To put it in the form of an analogy, it would be like me saying this: "I'm currently a junior in college and my little sister is in 4th grade. The amount of time my friends and I devote to our academics is WAY greater than what my sister and her friends do. Seems this younger generation clearly doesn't have the same work ethic that my generation has." Silly,right? A better—not perfect, but better—comparison would be looking at what I was doing in 4th grade years ago vs what she's doing now, or waiting until she's a junior in college and comparing that to what I'm doing now. But comparing two different groups at vastly different stages in life and attempting to draw conclusions on the basis of the same type of behavior is pretty much impossible.
In short: bad argument.
We need an answer then that outlines the mistake the author has made, where "generations" aren't being compared in a way that makes much sense.
Answer choice (A) is the correct answer for precisely that reason. The issue here, again, is that the author is comparing "generations" at entirely different stages in their lives, allowing the cause for different behavior to be growing older rather than some external force like feeling disconnected from the political system.
Answer choice (B) is irrelevant, since this is not an argument about numbers (group sizes). This argument is about percentages (frequency), so the size of the groups doesn't matter. We just care about the proportion of each group that votes. This is a fairly common numbers and percentages idea on the LSAT.
Answer choice (C) is not an accurate description of the facts here, since the whole point of this argument is to provide an explanation: a smaller percentage of young adults vote because they have become increasingly disconnected from the political system. That's the explanation provided for the phenomenon of voting percentage differences, so (C) is factually false.
Answer choice (D) describes a reverse causation error, which does not occur.
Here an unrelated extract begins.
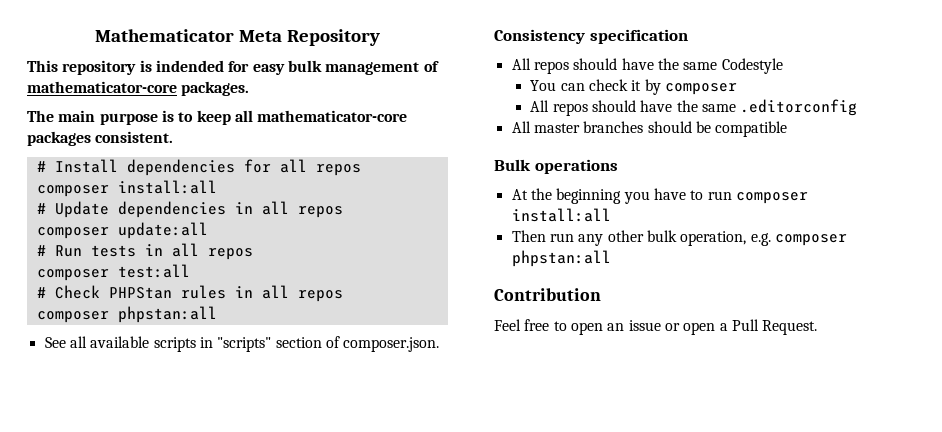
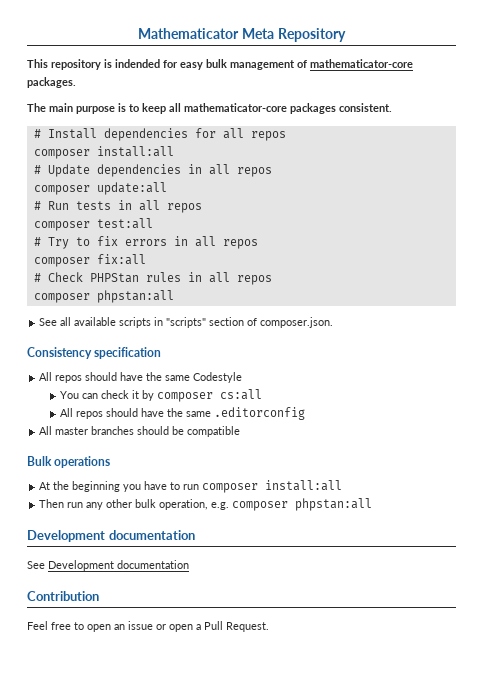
(190, 271) none -> [33,236,258,249] [33,254,146,267] // # Try to fix errors in all repos // composer fix:all
(738, 89) none -> [219,389,262,400] cs:all
(611, 258) none -> [27,530,195,542] [27,560,189,571] // Development documentation // See Development documentation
This would be something like the author stating "we've found that young adults vote the least and also report the greatest sense of disconnect from politics...so it seems the less frequently you vote the more disconnected you feel!" Ummm, no, probably the reverse of that: feeling disconnected causes you to vote less frequently, not the other way around.
Of course, the author never does anything like that, so (D) is out.
Answer choice (E) is also factually incorrect: the author clearly —expects voting patterns to change in the future, as we're told that citizens "are becoming" more disconnected; that means the author expects future generations to vote at even lower percentages that today's young adults. So that possibility is definitely not overlooked.
Note too for (E) that even if this statement was true about the stimulus it still wouldn't necessarily be the
Flaw in the argument. You can say a lot of accurate things about an argument and fail to describe what's wrong with it: the author overlooks the possibility that the legal voting age may one day change, this argument fails to be more than two sentences long, etc. Those are true. But they aren't the reason for skepticism.